- **PROBLEM**
After locating the line that contains "left: 41px ->", transcribe exactly that line and each one after it until the data ends, skipping pictures.

- **DATA FOR ANALYSIS**
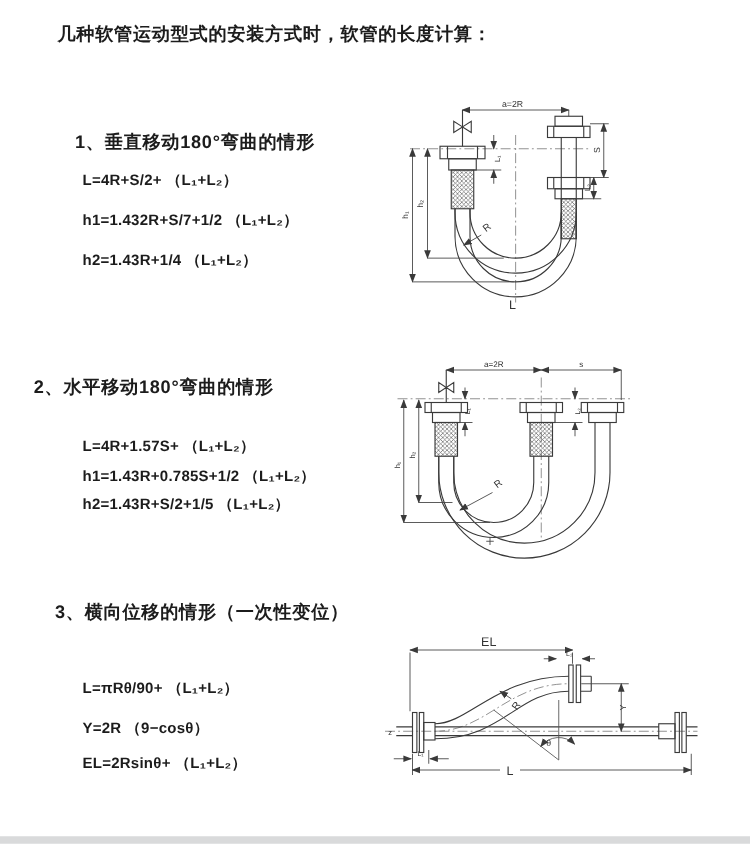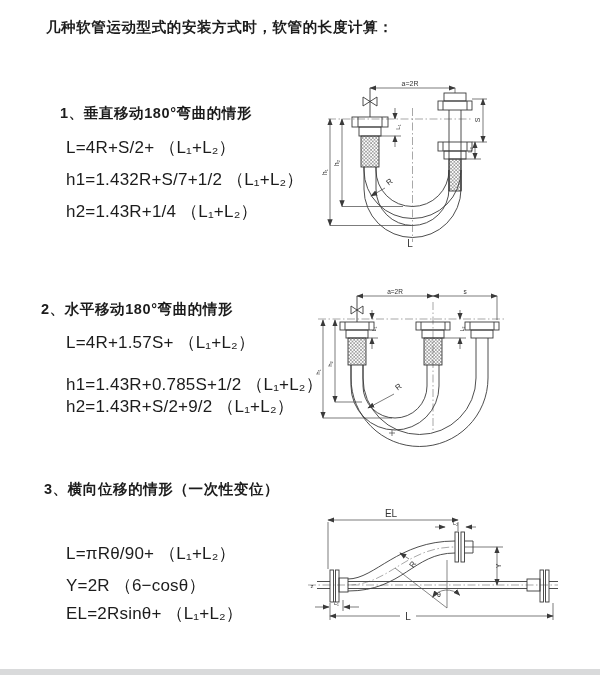"L=4R+S/2+ （L₁+L₂）" .formula { font-size: 17px -> 12px; font-weight: 400 -> 700 }
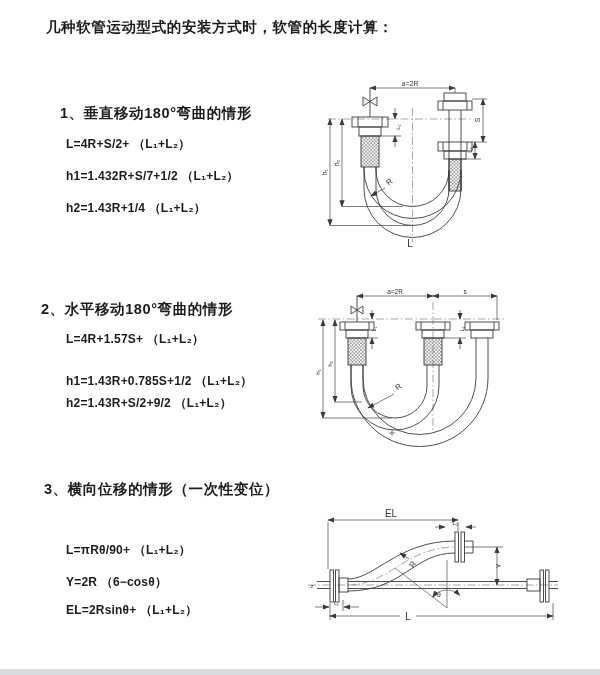"2、水平移动180°弯曲的情形" div.abs { left: 41px -> 27px }
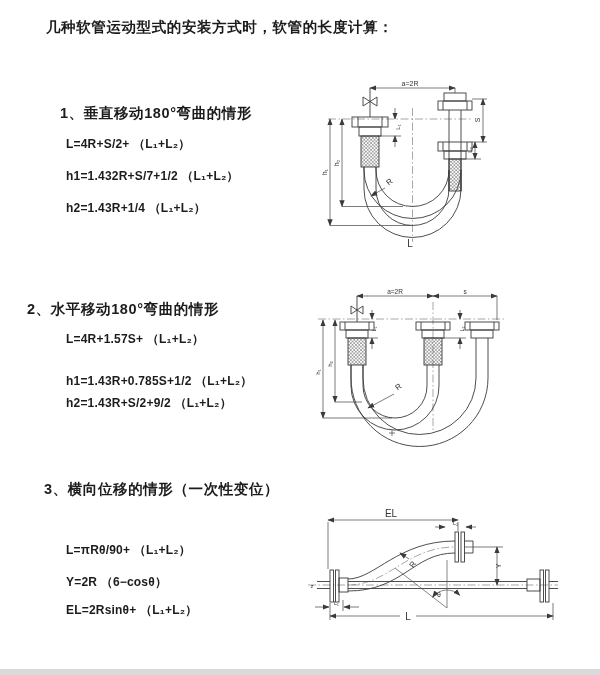"L=4R+1.57S+ （L₁+L₂）" div.abs { top: 331px -> 349px }
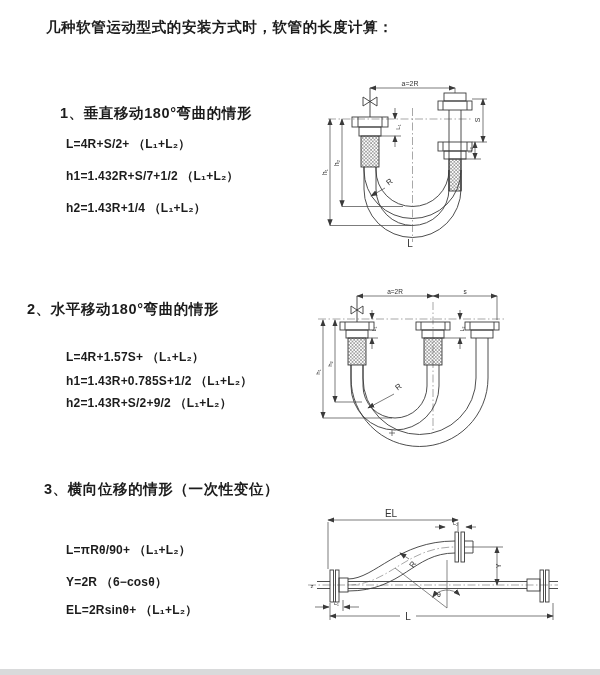"h2=1.43R+S/2+9/2 （L₁+L₂）" div.abs { text: 1.43R+S/2+9/2 -> 1.43R+S/2+1/5 }
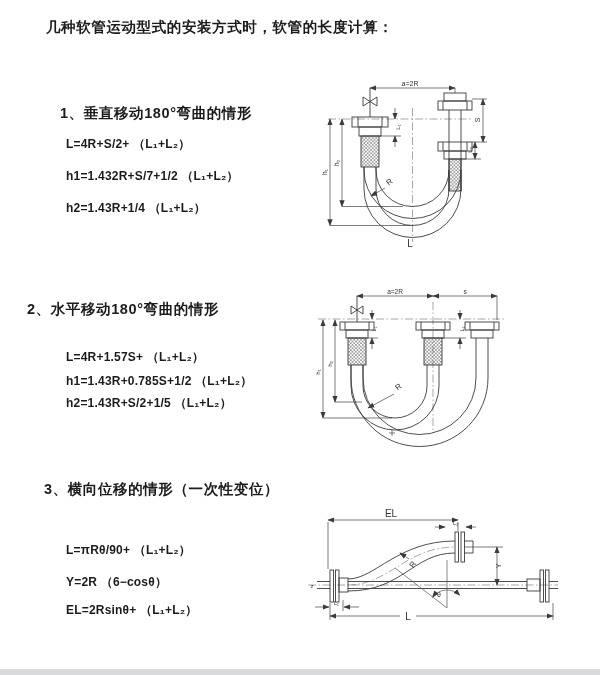"Y=2R （6−cosθ）" div.abs { text: 6 -> 9 }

- **ANSWER TO THIS PROBLEM**
"2、水平移动180°弯曲的情形" div.abs { left: 41px -> 27px }
"L=4R+1.57S+ （L₁+L₂）" div.abs { top: 331px -> 349px }
"h2=1.43R+S/2+9/2 （L₁+L₂）" div.abs { text: 1.43R+S/2+9/2 -> 1.43R+S/2+1/5 }
"Y=2R （6−cosθ）" div.abs { text: 6 -> 9 }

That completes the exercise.